As noted on the Senate Web site, SB 14 uses a hybrid approach to increase the regulation of residential property and automobile insurance markets. Under the deal, most homeowners insurers would initially operate under a prior approval system for rates. Beginning Dec. 1, 2004, the regulatory system moves to file-and-use. Personal automobile insurers remain under the current benchmark system until Dec. 1, 2004, at which time they, too, move to a file-and-use system.
Under the bill, the Commissioner has the authority to change a company to a prior approval system anytime if it is determined that it is abusing file-and-use. Forms used by insurance companies would be subject to approval by the commissioner.
“Overall, it turned into a reasonable bill,” said Joe Woods, assistant vice president of the Alliance of American Insurers’ southwest region. “Long-term, the change to file-and-use for homeowners is a good thing. The immediate change to file-and-use for commercial auto is a positive change. The rating territory issue in there is going to be problematic for some companies. We’re going to have multiple rating territories per county that can have no more than a 15 percent variation in rates. In the large urban counties I think that’s going to be a problem for some companies. … [But] they’ll be able to work with it.”
Although the House favored banning the use of credit scores in underwriting altogether, the final version of the bill allows the practice but authorizes the commissioner to set the maximum increase and decrease in rates due to credit scoring. Credit information can be used by insurers as long as it is not the sole basis for setting rates, and insurers would be subject to the public information act concerning their underwriting guidelines. As such, consumers will be able to access information showing how their credit history relates to their insurance costs.
The IIAT believes the bill may open up more coverage options for consumers, especially in the area of water damage. The association said one of the goals of this legislation is to offer consumers coverage options from which they can select to insure their homes. VanDelinder explained that consumers should not expect to see the return of broader coverage until insurers begin to see an improvement in claims costs from such losses.
IIAT also expects the bill will encourage companies currently not writing insurance in Texas to take another look at the second largest insurance market in the country “now that the legislature has passed a bill that creates a system similar to that used in other states,” Juneau said.
“We applaud not only the Texas House and Senate in giving rate and form control back to the Commissioner, but also the governor for demanding that Texans be given access to homeowners insurance that is both fair and equitable.”

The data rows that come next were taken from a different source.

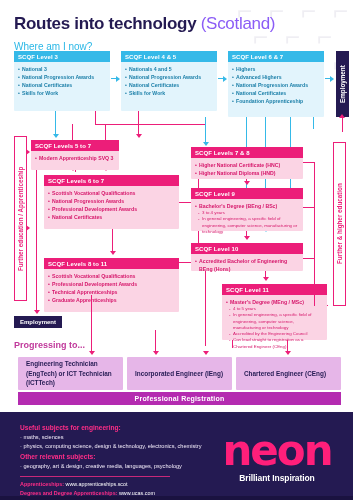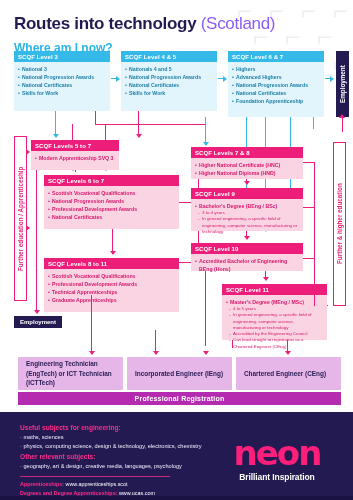"Where am I now?" .subhead { font-size: 12px -> 10px; font-weight: 700 -> 400 }
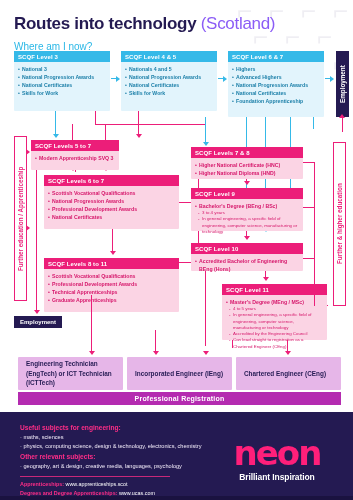"Progressing to..." div.prog { html: none -> <div>Progressing to...</div> }
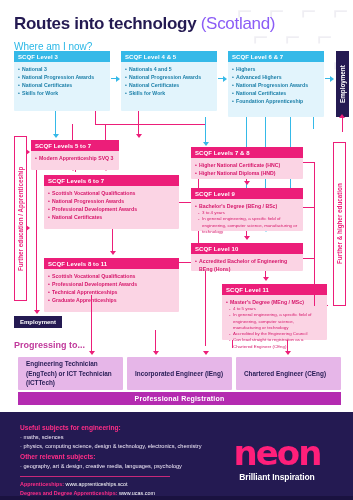"neon" .neon .word { font-size: 34px -> 42px; margin-top: 6px -> none }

The NAII’s Hanson noted, however, that the additional authority given to the commissioner under the bill “gives the regulator more power to exercise control over the marketplace. Depending on how this power is exercised, we could have the problems that plagued New Jersey. We will be working with the Commissioner, legislators and the Governor to ensure that does not occur.”
Hanson added that the “regulatory changes implemented by the Commissioner last year, along with the new law will help to bring some relief to consumers. The major question that remains to be answered is will this legislation be enough to encourage insurers to enter and in some cases re-enter the Texas marketplace.”
Under the new measure, insurance companies will be required to re-file their rates and supporting data with the Commissioner as they did earlier under SB 310. “The companies are in for some short term pain with this re-filing for prior approval,” Woods noted. “But at least the [House] conference committee changed it back to where it’s the Senate bill version, where they can reference the data they already filed for Senate Bill 310.”